Health experts around the world have warned of a global health threat for decades. They accurately predicted the coronavirus pandemic, just not when. Still, the world was unprepared for COVID-19 and the many widespread ramifications it would entail.
Bill Gates commented, “the world needs to prepare for a pandemic the way it prepares for war.” He predicted that a viral outbreak will likely happen every 20 years or so. In an interview with the Financial Times, Gates said that the coronavirus pandemic outbreak will cause future governments to have “standby diagnostics, deep antiviral libraries, and early warning systems.”
Gates has predicted a global pandemic for years as have notable infectious disease and flu experts. Former White House officials and U.S. Intelligence warned of an upcoming pandemic as recently as 2018.
The coronavirus pandemic is ahead of us on many fronts. In addition to the urgency for scientific advancements pertaining to testing, treatment, and vaccines, business leaders need to catch up and gain control by modifying indoor spaces and how they are used to help ensure public safety with new and improved technology and protocols.

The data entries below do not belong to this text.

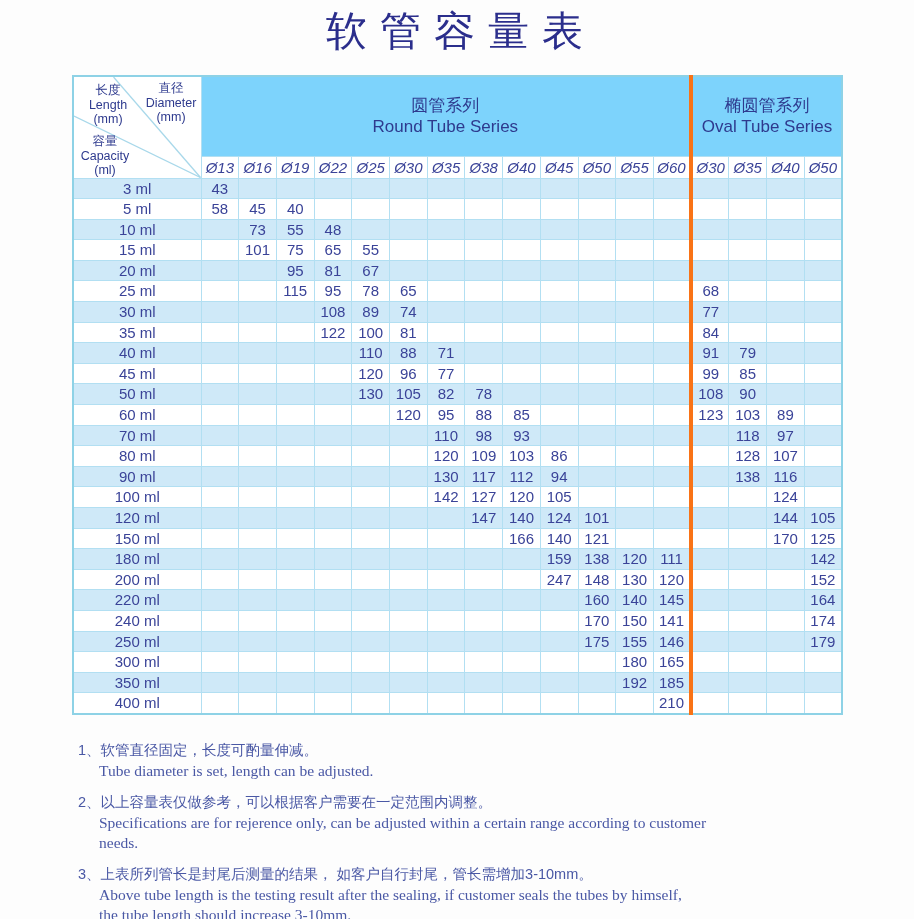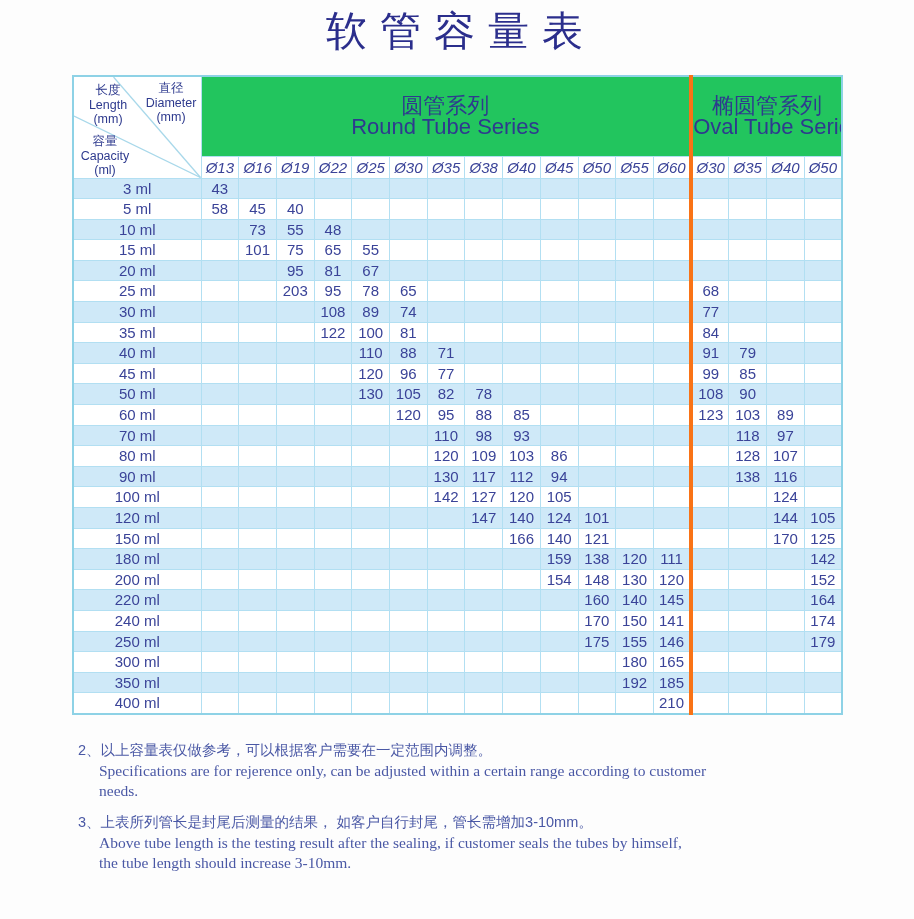"圆管系列" .cap .series { background: #22c55e -> #7dd3fc; font-size: 22px -> 17px }
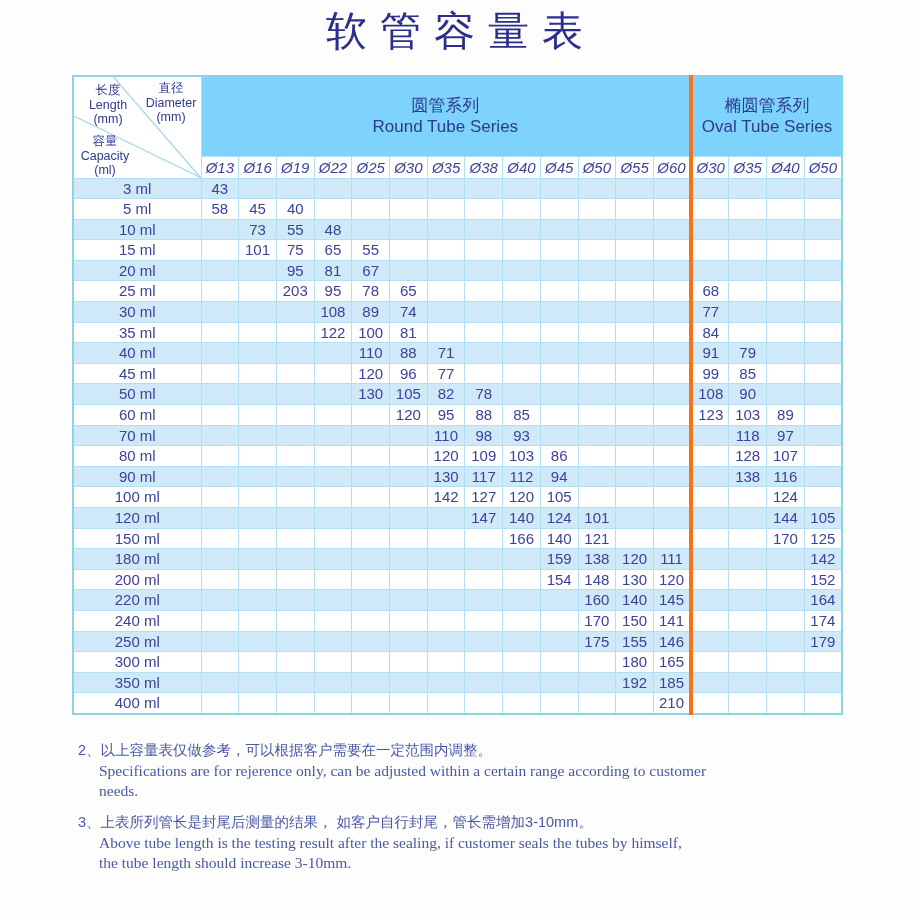"203" td { text: 203 -> 115 }
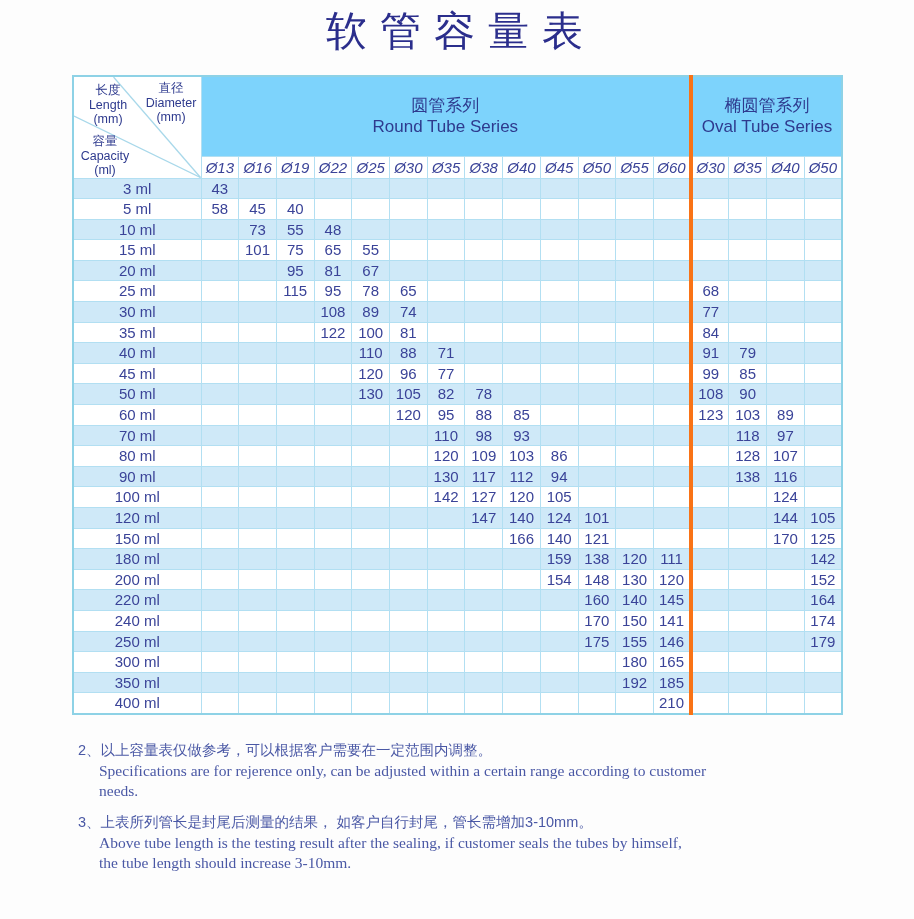"154" td { text: 154 -> 247 }
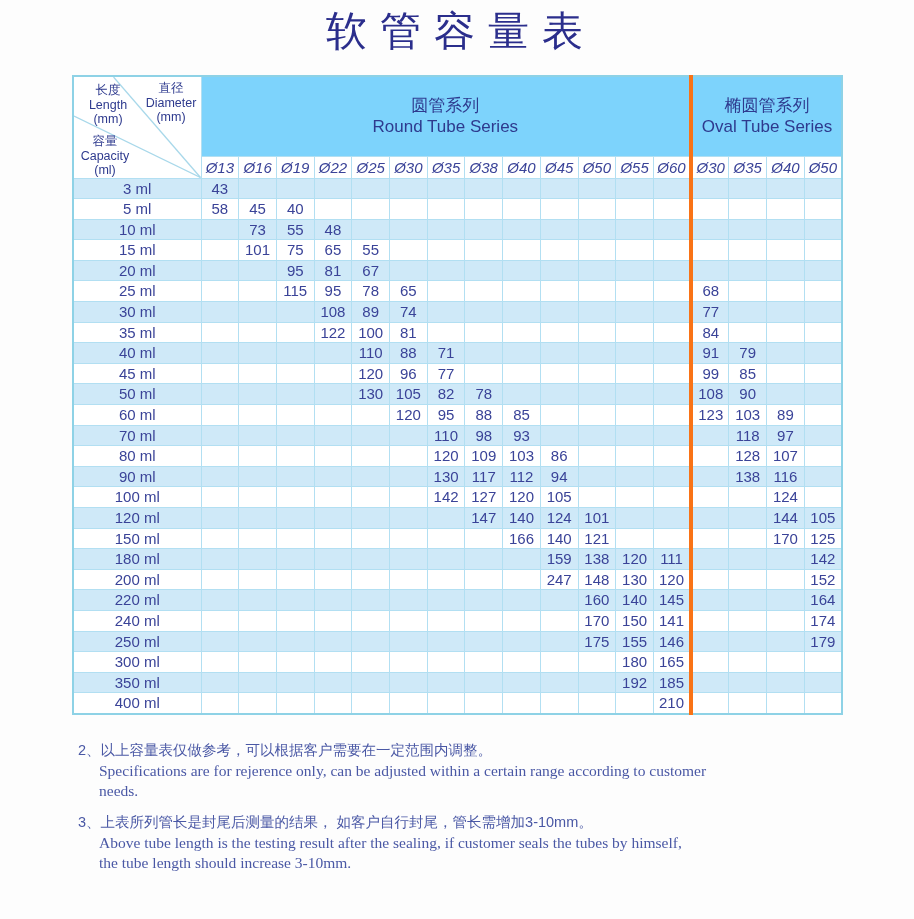"1、软管直径固定，长度可酌量伸减。" div.note { html: none -> <div> <div>1、软管直径固定，长度可酌量伸减。</div> <div>Tube diameter is set, length can be adjusted.</div> </div> }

Illness-related lost productivity costs U.S. employers an astounding $530 billion per year, according to 2018 report from the Integrated Benefits Institute (IBI), a nonprofit health and productivity research organization. That amounts to 60 cents for every dollar employers spend on health care benefits. A company’s greatest asset is its workforce. Investing in a healthy workforce can have profound impact on the bottom line. For this reason, it is essential to make buildings healthier.
COVID-19 has the potential to further impact businesses’ bottom lines as it relates to consumerism. If people lack confidence about health and safety measures, they will not be good consumers or productive employees. Healthy, indoor air quality is tantamount to conducting business successfully.
Indoor air quality is not a short-term problem. The World Health Organization (WHO) has indicated that COVID-19 might be here for good, even if a vaccine is developed. Diseases like measles and whooping cough have vaccines, but they were never completely defeated. Because experts can’t predict if or when this novel coronavirus will disappear, it’s important to ensure indoor air quality is improved in workplaces, retail, healthcare facilities, schools, and hospitality settings.